TRENDPOST: It is worth noting that President Joe Biden announced in an interview last month that the “pandemic” was over. (See “WEEKS AFTER BIDEN DECLARES COVID ‘PANDEMIC OVER,’ WHITE HOUSE EXTENDS PUBLIC HEALTH EMERGENCY.”)
Weeks later, his administration announced that it renewed the COVID-19 public health emergency status for another 90 days. Under the new guidelines, the public health emergency will be extended through 11 January.
Former President Donald Trump imposed a national State of Emergency on Black Friday, 13 March 2020 to fight the COVID War.
The health emergency enables the U.S. to keep certain health measures in place, such as pharmacists having the ability to administer vaccine shots and updates to Medicaid recipients who are not required to renew their eligibility.
Dr. Joel Zinberg, a senior fellow at the Competitive Enterprise Institute and director of the Paragon Health Institute’s Public Health and American Well-Being Initiative, wrote in The New York Post that the White House’s hope is to expand the welfare state.
“This has nothing to do with any emergency—it is to allow the administration to extend pandemic-era policies that expand the welfare state,” he wrote.

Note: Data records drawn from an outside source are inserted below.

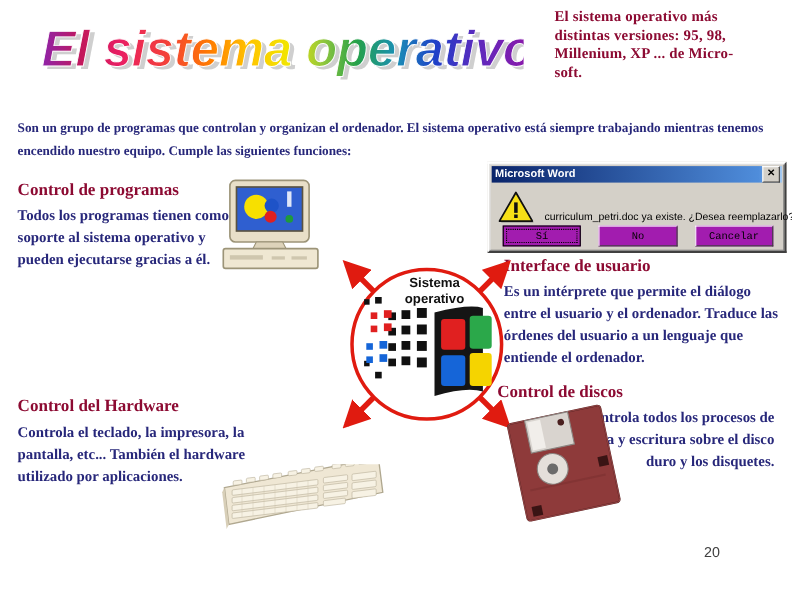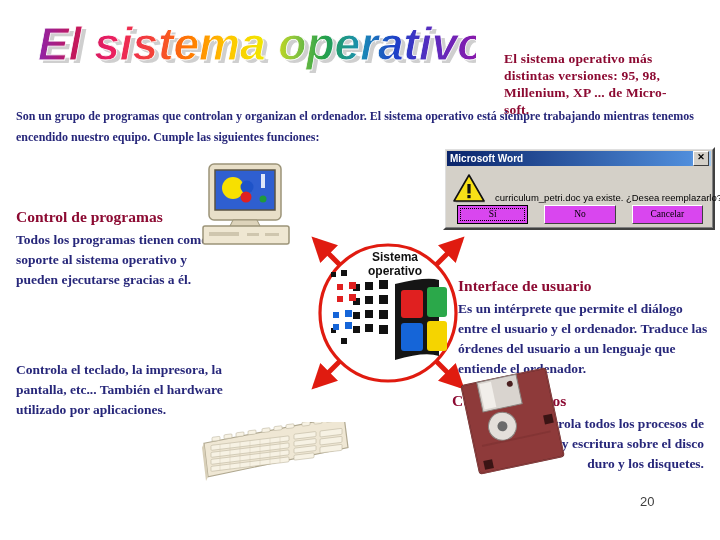"El sistema operativo más" .tx-red { margin-top: 44px -> none }
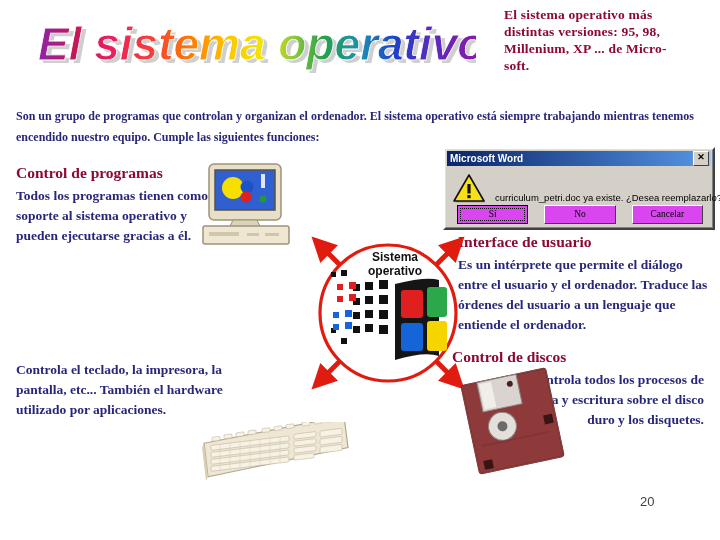"Sí" .dlg-btn { background: #d946ef -> #a21caf; font-family: Liberation Serif, serif -> Liberation Mono, monospace }
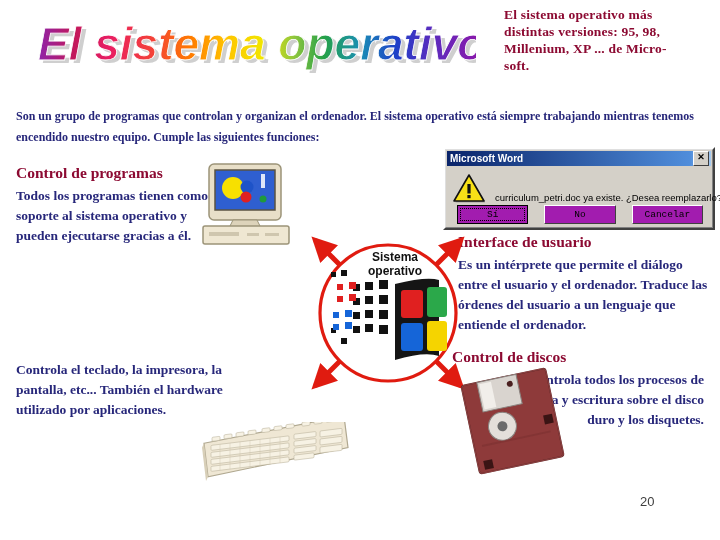"Control del Hardware" div.sec-head { html: none -> <div>Control del Hardware</div> }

“The Urban Institute predicted nearly 16 million people could be cut from Medicaid rolls if the emergency ended after 2022’s third quarter. But Team Biden just confirmed it will renew the 90-day extension that expires in January, so the number will undoubtedly be higher,” he wrote.
Nothing about COVID-19 has ever been based on scientific data, so why start now? It has been about power. The COVID “threat” will always be out there, so it may very well be years—or a Ron DeSantis presidency—for the emergency measures to be dropped.